Time ago: fitness against aging

Numerous scientific studies prove the beneficial effect of any kind of physical activity on life expectancy. Ekaterina Strelnikova, nutritionist and healthy lifestyle expert, tells how it works and what kind of sport to choose.

The sooner you start exercising regularly, the younger you will look and feel better as you age. And you don’t have to be a fitness freak. You will slow down the aging process, even if you make it a rule to take daily walks in the fresh air.

Why does it work

Scientific research conducted in 2012 in Boston discovered the hormone irisin. It is produced in us during active muscle contractions, that is, when playing sports. The same hormone is responsible for active fat burning and the length of telomeres of chromosomes. And just the length of telomeres determines the biological age of a person.

For example, the cardiovascular system of professional athletes who constantly train is about two times younger than that of their peers who are not familiar with sports.

Just six months of aerobic endurance training (running, cycling, rowing) helps to restore the respiratory system almost completely, even in people over 50 years old. A study published in The Journal of Clinical Endocrinology & Metabolism suggests that the rate of muscle aging can be slowed down with cardio and strength training.

Which sport to choose

Let’s say you’ve never exercised, bypassed the gym side, and now decided: “That’s it! It’s time!” Where to start?

Aerobic exercise. The most effective against aging is aerobic exercise with a long, but not stressful load. These exercises can take place both on land and in water. All types of water aerobics or gymnastics on land work wonderfully. The cardio area in fitness clubs was also created for this.
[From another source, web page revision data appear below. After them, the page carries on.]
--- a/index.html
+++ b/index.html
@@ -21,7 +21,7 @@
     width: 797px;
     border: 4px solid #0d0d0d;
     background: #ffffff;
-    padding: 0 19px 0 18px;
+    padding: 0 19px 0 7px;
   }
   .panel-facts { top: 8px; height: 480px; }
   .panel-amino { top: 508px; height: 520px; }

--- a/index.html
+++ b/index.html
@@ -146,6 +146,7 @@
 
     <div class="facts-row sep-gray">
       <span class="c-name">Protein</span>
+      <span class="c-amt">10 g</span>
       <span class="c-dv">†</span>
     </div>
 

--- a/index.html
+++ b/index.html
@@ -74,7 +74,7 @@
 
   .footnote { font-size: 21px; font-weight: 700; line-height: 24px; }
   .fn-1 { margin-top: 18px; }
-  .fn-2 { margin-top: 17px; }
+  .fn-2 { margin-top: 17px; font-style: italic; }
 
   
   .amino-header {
Swimming. It is good for older people to start training in the pool. First of all, the aquatic environment allows you to unload the musculoskeletal system as much as possible – the impact load disappears (for example, as when running or jumping on land), axial load (as when squatting with a barbell).

The aerobic effect strengthens the cardiovascular system, the hydromassage effect of water is useful for the walls of blood vessels. This is true for varicose veins and hypotension or hypertension.
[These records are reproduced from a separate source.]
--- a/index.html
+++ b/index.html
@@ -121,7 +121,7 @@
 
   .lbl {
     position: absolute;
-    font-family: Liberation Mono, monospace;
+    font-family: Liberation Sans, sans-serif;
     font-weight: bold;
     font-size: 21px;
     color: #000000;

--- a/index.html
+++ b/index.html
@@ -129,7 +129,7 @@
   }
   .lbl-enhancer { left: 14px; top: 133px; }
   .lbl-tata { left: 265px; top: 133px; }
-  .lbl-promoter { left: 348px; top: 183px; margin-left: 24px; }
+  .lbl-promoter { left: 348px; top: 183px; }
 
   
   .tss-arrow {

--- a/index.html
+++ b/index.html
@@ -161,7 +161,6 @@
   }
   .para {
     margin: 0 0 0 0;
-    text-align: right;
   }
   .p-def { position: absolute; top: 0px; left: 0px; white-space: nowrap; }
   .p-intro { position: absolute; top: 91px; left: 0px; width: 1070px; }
Yoga. Any direction of ancient practice will strengthen the deep stabilizing muscles (the muscular corset of the spine and the muscles that support the joints), teach proper breathing (full oxygen delivery to all organs and tissues, and therefore, improve their work).
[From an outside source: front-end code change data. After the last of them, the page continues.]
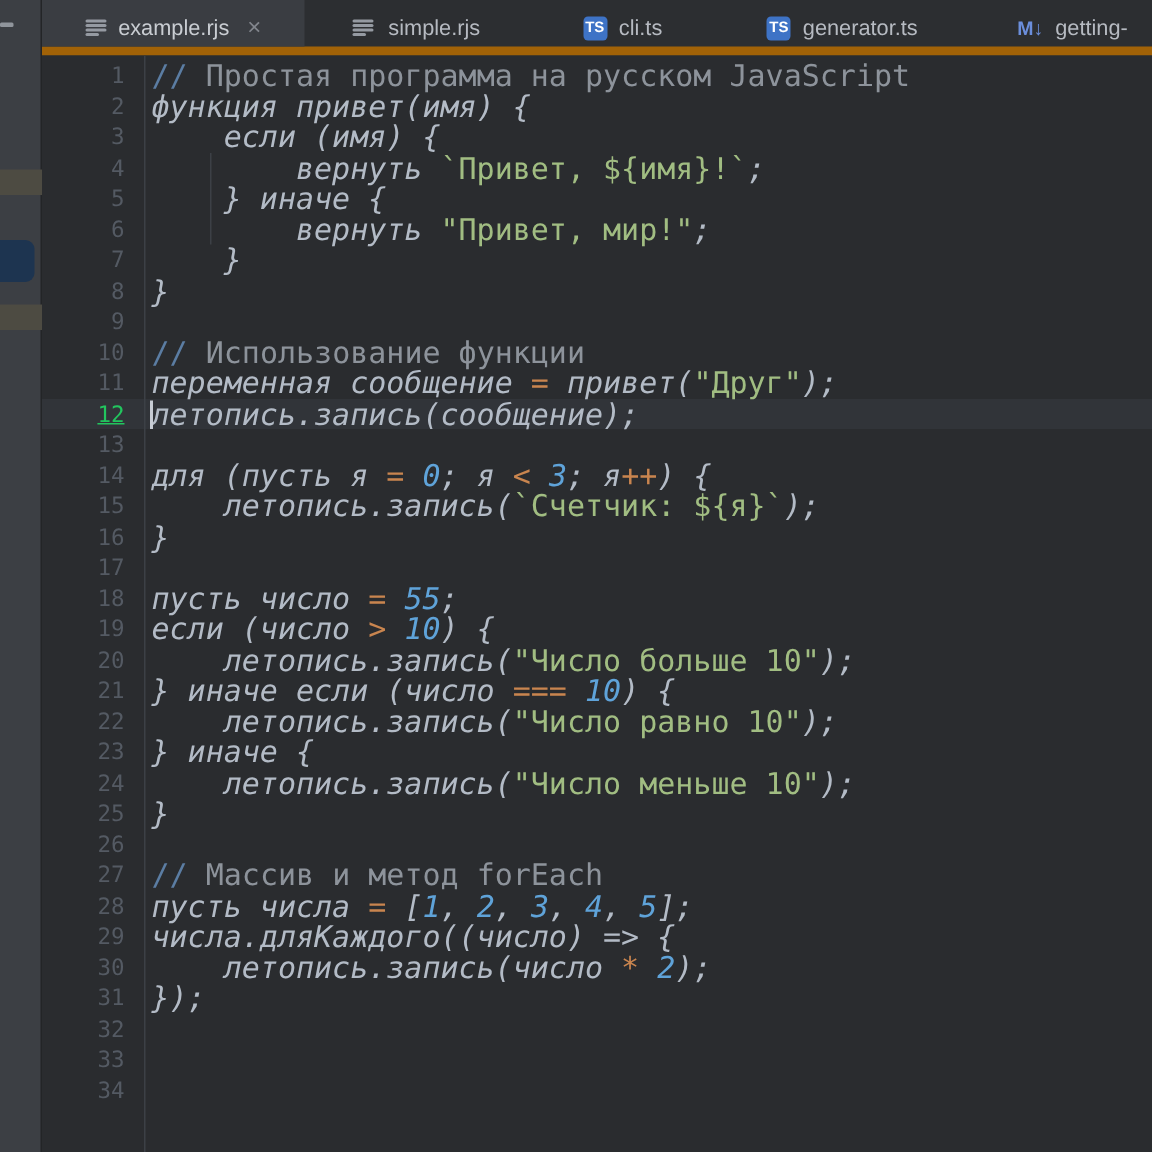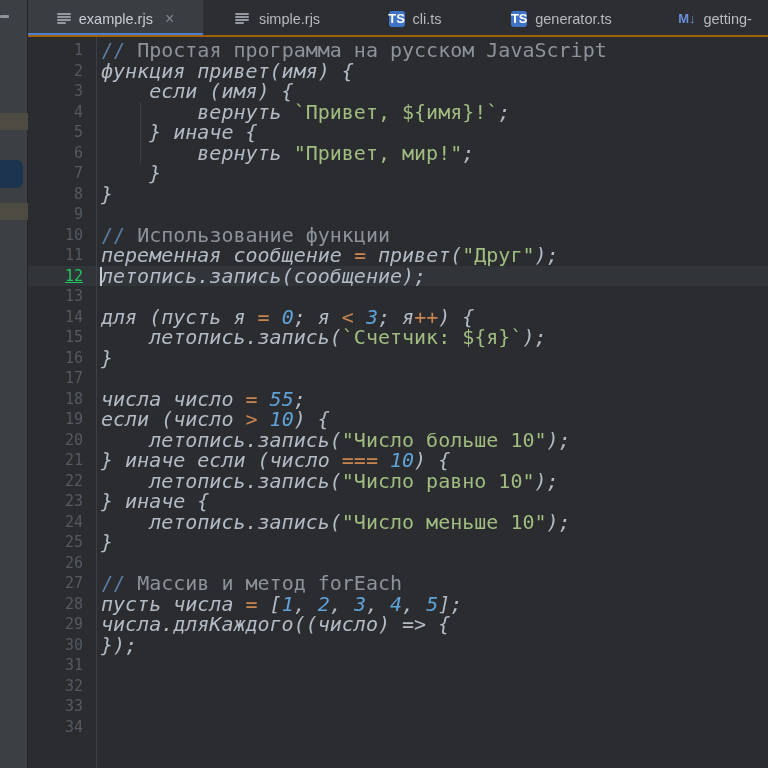--- a/index.html
+++ b/index.html
@@ -19,7 +19,7 @@
 
   
   .tabbar { position:absolute; left:28px; top:0; width:740px; height:37px;
-            background:#2c2e31; border-bottom:2px solid #a16207; overflow:hidden; }
+            background:#2c2e31; border-bottom:6px solid #a16207; overflow:hidden; }
   .tab { position:absolute; top:0; height:37px; display:flex; align-items:center;
          justify-content:center; gap:8px; color:#b6bac1; font-size:14.5px; cursor:default; }
   .tab.active { background:#3a3d42; color:#c9cdd2; }

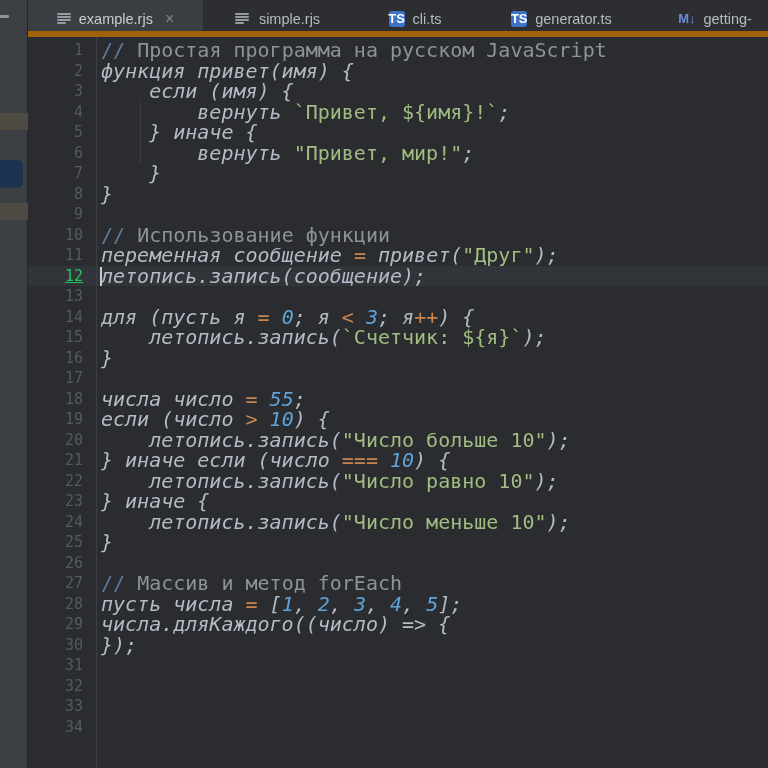--- a/index.html
+++ b/index.html
@@ -34,7 +34,7 @@
   .file-lines-icon i { display:block; height:2px; background:#959aa2; border-radius:1px; }
   .file-lines-icon i:last-child { width:65%; }
   .ts-icon { width:16px; height:16px; background:#3e73c6; color:#fff; border-radius:3px;
-             font-size:13px; font-weight:bold; display:flex; align-items:center;
+             font-size:10px; font-weight:bold; display:flex; align-items:center;
              justify-content:center; flex:0 0 auto; }
   .md-icon { color:#6b8edb; font-weight:bold; font-size:13px; flex:0 0 auto; }
   .tab-close { color:#82868d; font-size:16px; line-height:1; margin-left:4px; }

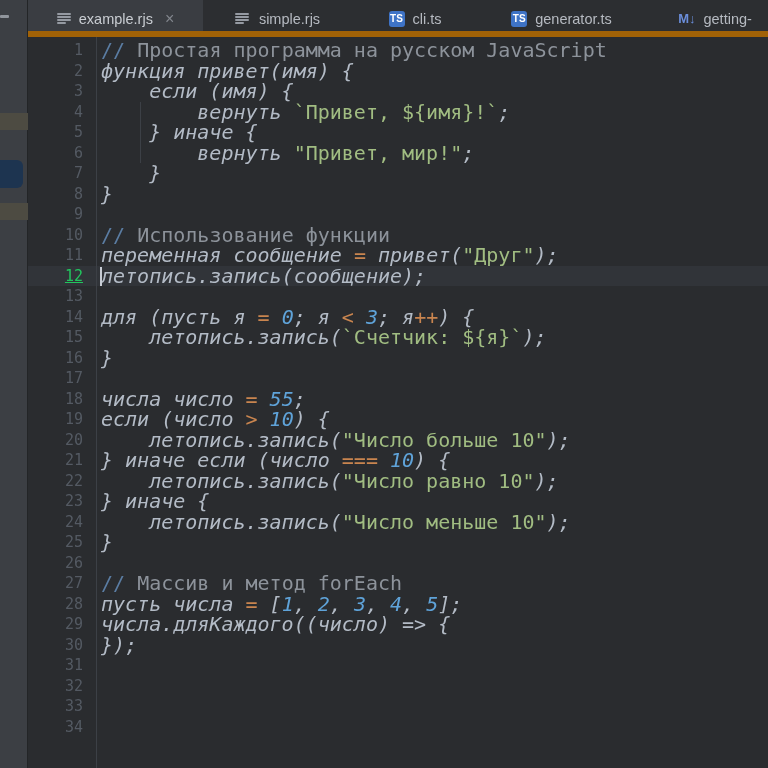--- a/index.html
+++ b/index.html
@@ -165,7 +165,7 @@
         <div class="cline"><span class="tok-d">    летопись.запись(</span><span class="tok-s">`Счетчик: ${я}`</span><span class="tok-d">);</span></div>
         <div class="cline"><span class="tok-d">}</span></div>
         <div class="cline"></div>
-        <div class="cline"><span class="tok-d">числа число </span><span class="tok-o">=</span><span class="tok-d"> </span><span class="tok-n">55</span><span class="tok-d">;</span></div>
+        <div class="cline"><span class="tok-d">пусть число </span><span class="tok-o">=</span><span class="tok-d"> </span><span class="tok-n">55</span><span class="tok-d">;</span></div>
         <div class="cline"><span class="tok-d">если (число </span><span class="tok-o">&gt;</span><span class="tok-d"> </span><span class="tok-n">10</span><span class="tok-d">) {</span></div>
         <div class="cline"><span class="tok-d">    летопись.запись(</span><span class="tok-s">"Число больше 10"</span><span class="tok-d">);</span></div>
         <div class="cline"><span class="tok-d">} иначе если (число </span><span class="tok-o">===</span><span class="tok-d"> </span><span class="tok-n">10</span><span class="tok-d">) {</span></div>

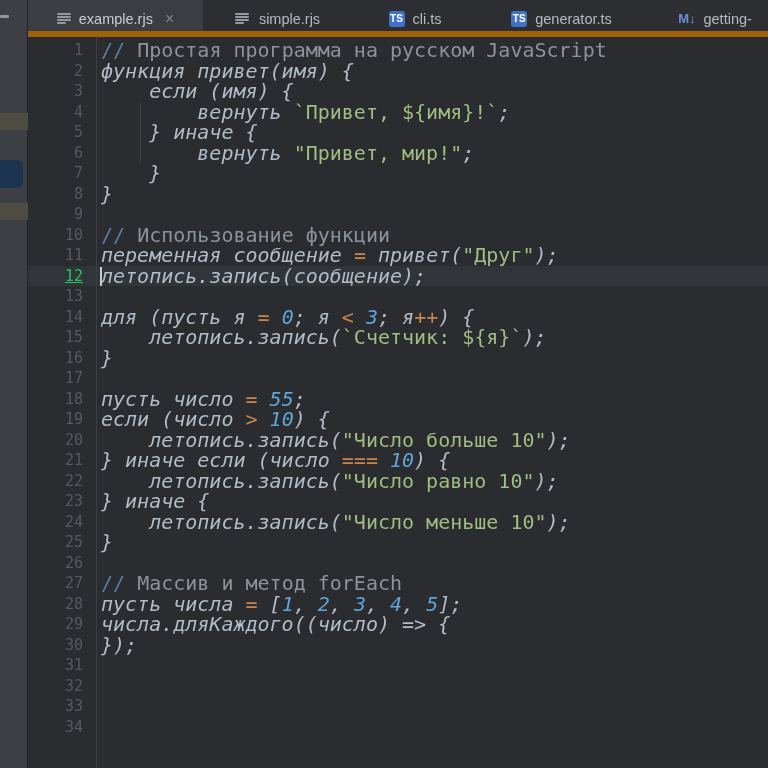--- a/index.html
+++ b/index.html
@@ -177,6 +177,7 @@
         <div class="cline"><span class="tok-cs">//</span><span class="tok-cm"> Массив и метод forEach</span></div>
         <div class="cline"><span class="tok-d">пусть числа </span><span class="tok-o">=</span><span class="tok-d"> [</span><span class="tok-n">1</span><span class="tok-d">, </span><span class="tok-n">2</span><span class="tok-d">, </span><span class="tok-n">3</span><span class="tok-d">, </span><span class="tok-n">4</span><span class="tok-d">, </span><span class="tok-n">5</span><span class="tok-d">];</span></div>
         <div class="cline"><span class="tok-d">числа.дляКаждого((число) =&gt; {</span></div>
+        <div class="cline"><span class="tok-d">    летопись.запись(число </span><span class="tok-o">*</span><span class="tok-d"> </span><span class="tok-n">2</span><span class="tok-d">);</span></div>
         <div class="cline"><span class="tok-d">});</span></div>
         <div class="cline"></div>
       </div>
Dancing. They improve coordination of movements and maintain communication between the hemispheres of the brain, which can be broken with age.

In the gym Do not bypass the functional training area, which guarantees high-quality strengthening of the muscular corset without the use of free weights. But for beginners or people of mature age, it is wiser to exercise under the supervision of a competent coach.

And of course, training in the gym should be of a general strengthening or rehabilitation nature. Powerlifting or weightlifting is unlikely to be relevant.

In fitness, it is important to combine business with pleasure. Only under this condition will classes be regular.

In short, choose workouts that will be fun. In fitness, it is important to combine business with pleasure. Only under this condition will classes be regular.

The load should be moderate, even in cardio training, even in strength. It is selected individually, taking into account the basic level of physical fitness and health status. Therefore, before starting training in fitness clubs, you need to visit a specialist consultation. The optimal frequency of classes at the beginning of the journey is 2-3 times a week for a beginner. The body must gradually adapt to the training process and fully recover.

About expert

Ekaterina Strelnikova – nutritionist, expert in healthy lifestyle and fitness testing of the federal network of X-Fit fitness clubs.